ENTRIES SUPPLIED:
----------

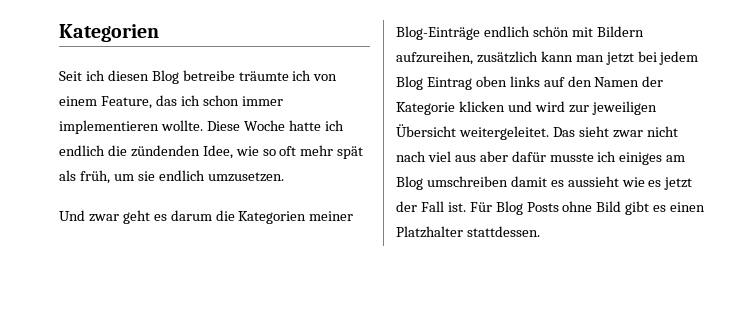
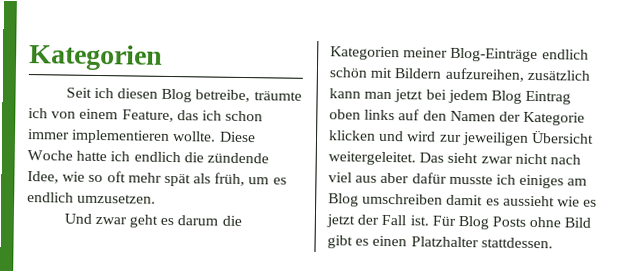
[182,70,235,81] betreibe -> [195,89,251,103] betreibe,
[130,145,200,157] zündenden -> [206,152,269,164] zündende
[137,171,155,181] sie -> [272,177,287,185] es

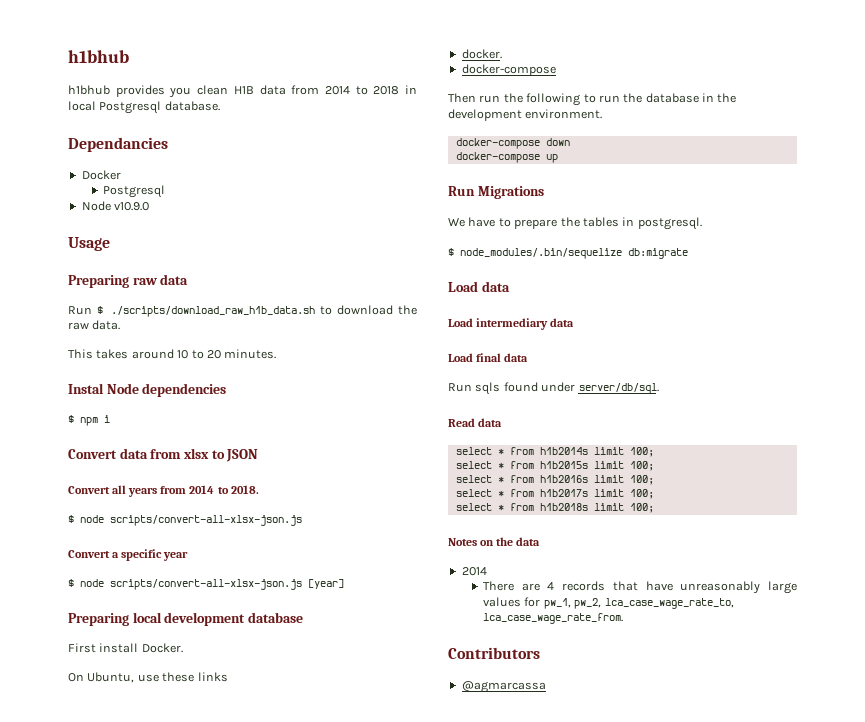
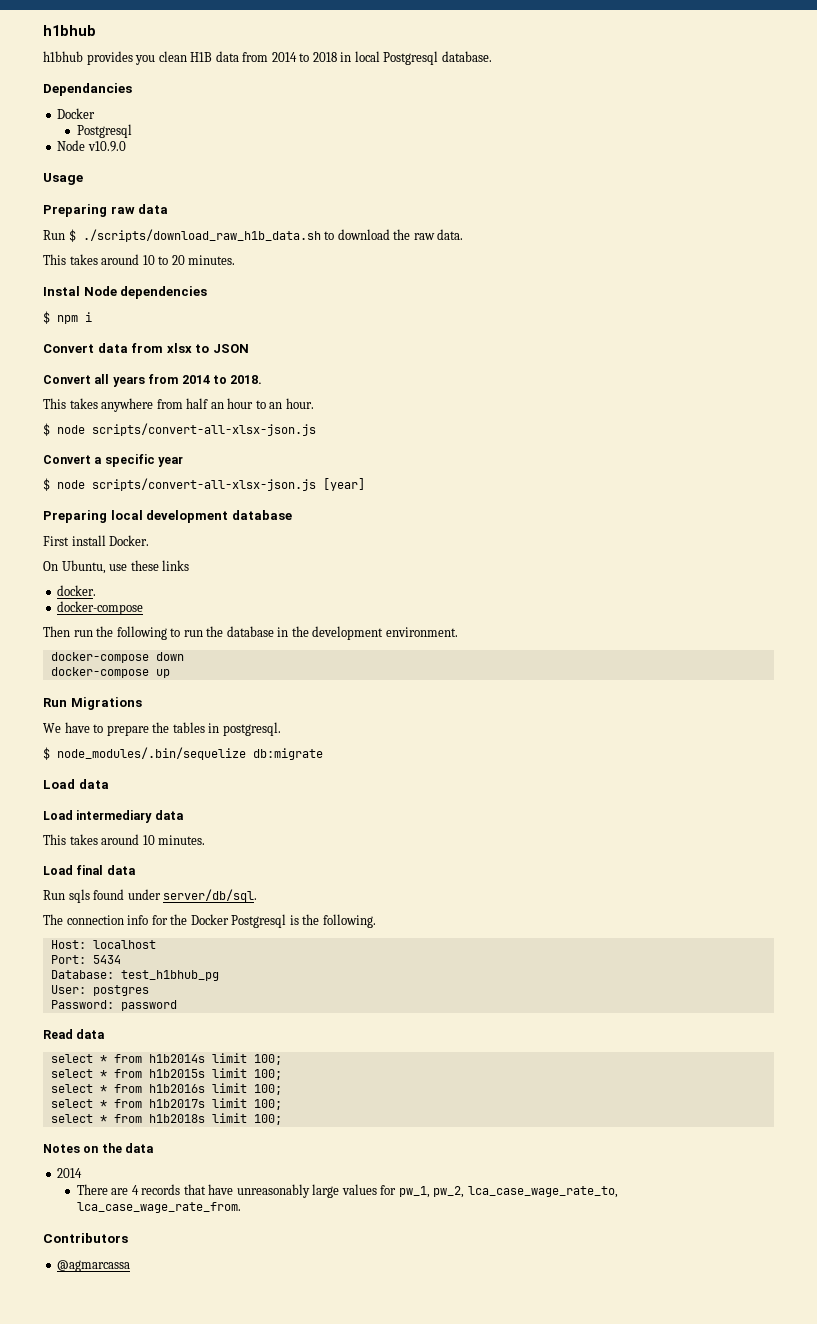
(259, 489) none -> [43,398,314,412] // This takes anywhere from half an hour to an hour.
(575, 322) none -> [43,834,206,845] // This takes around 10 minutes.
(659, 388) none -> [43,914,376,928] [50,940,156,949] [50,955,121,964] [50,970,219,981] [50,985,149,996] [50,1000,177,1011] // The connection info for the Docker Postgresql is the following. // Host: localhost // Port: 5434 // Database: test_h1bhub_pg // User: postgres // Password: password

----------

EXERCISE BRIEF: Count each line above in which the string "takes" appears, then state only the total.

SOLUTION FOR THIS TASK: 2